Se trata de una intervención artística concebida para todo el espacio, a través de una pieza de música que se construye en respuesta al latido y la respiración diaria de Barcelona. Como en el caso de Atmósferas y de Ritmos, pues, se alimenta del big data de Barcelona y cambia con cada visita y a lo largo del día, es decir, muta en función de la velocidad del viento, de si hay lluvia o sol, o de la temperatura del mar, por ejemplo.
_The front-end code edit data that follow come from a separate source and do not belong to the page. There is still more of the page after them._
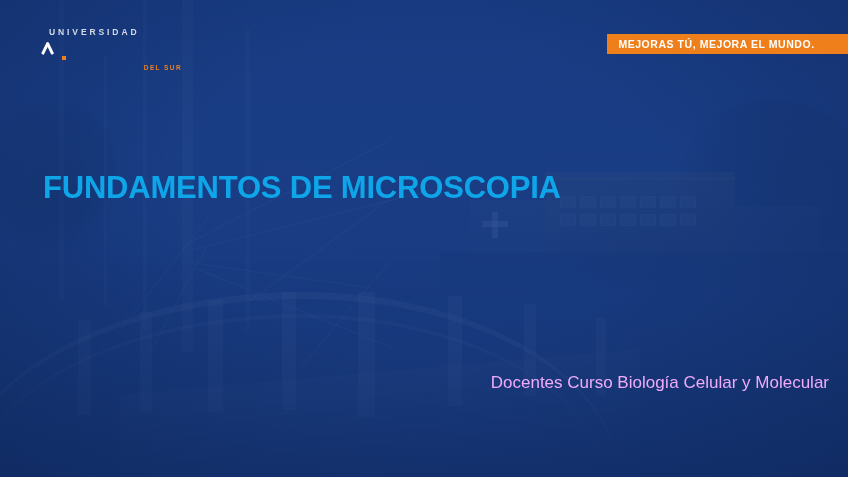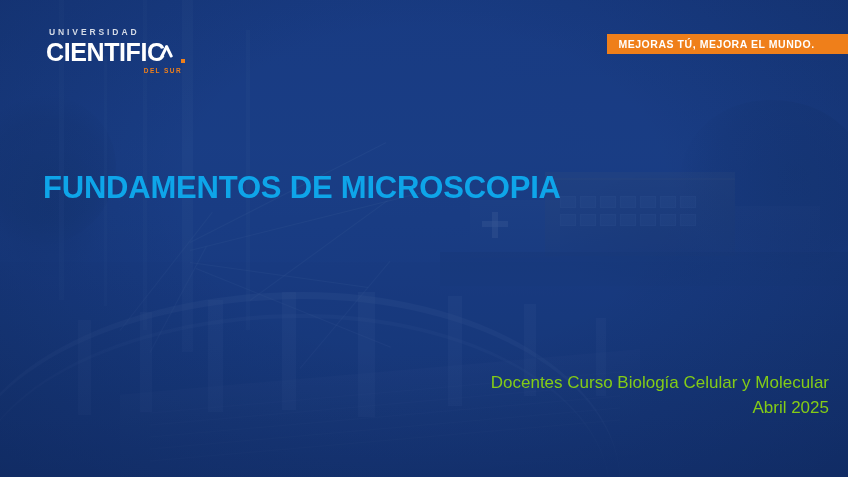--- a/index.html
+++ b/index.html
@@ -206,21 +206,21 @@
     letter-spacing:-0.2px; white-space:nowrap;
   }
   .title-sub{
     color:#ef7f1a; font-size:25.5px; font-weight:700; line-height:1.1;
     letter-spacing:-0.1px; white-space:nowrap; margin-top:7px;
   }
 
   
   .meta{
     position:absolute; right:19px; top:371px;
-    text-align:right; color:#84cc16;
+    text-align:right; color:#f0abfc;
     font-size:17px; line-height:1.45; font-weight:400;
   }
 
   
   .career{
     position:absolute; left:14px; top:426px;
     color:#ffffff; font-size:16.5px; font-weight:700; letter-spacing:-0.1px;
   }
 </style>
 </head>
@@ -301,34 +301,32 @@
 
   <div class="overlay"></div>
   <div class="overlay2"></div>
   <div class="vignette"></div>
 
   <div class="content">
 
     <div class="logo">
       <div class="logo-top">UNIVERSIDAD</div>
       <div class="logo-main">
-        <span class="logo-word">CIENTIFIC</span>
         <span class="logo-arrow">
           <span class="logo-dot"></span>
         </span>
       </div>
       <div class="logo-sub">DEL SUR</div>
     </div>
 
     <div class="tagline">MEJORAS TÚ, MEJORA EL MUNDO.</div>
 
     <div class="title-block">
       <div class="title-main">FUNDAMENTOS DE MICROSCOPIA</div>
     </div>
 
     <div class="meta">
       <div>Docentes Curso Biología Celular y Molecular</div>
-      <div>Abril 2025</div>
     </div>
 
 
   </div>
 </div>
 
 </body></html>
Cloud Cities es la escultura que Tomás Saraceno ha construido en la cúpula del Mirador Torre Glòries

Una vez mimetizados con el pulso de la ciudad, conociéndola un poco mejor y formando un poco más parte de ella mientras se toma conciencia medioambiental de cómo cuidarla mejor, es hora de viajar a la cúpula. A un solo clic de ascensor se encuentra Cloud Cities, la escultura que Tomás Saraceno ha construido en la cúpula, donde palpita el Mirador Torre Glòries. Se trata además de una obra para interactuar con ella, ya que los visitantes caminan por los espacios de la nube suspendidos como una tela de araña, donde el artista nos propone pasear mientras se disfruta de las vistas 360º de la ciudad.

© Mirador Torre Glòries

Como todo en este viaje, la escultura también invita a sus visitantes a la reflexión y el diálogo interior y exterior sin prisa, ya que la ruta propone espacios donde sentarse e incluso leer las novelas y relatos que Saraceno propone. Todo ello, mientras se goza de una Barcelona nunca vista.

La visita estándar al Mirador Torre Glòries cuesta 15€, con audioguía incluida. No obstante, para incluir la entrada en Cloud Cities se deberán pagar 25€. La experiencia no tiene precio.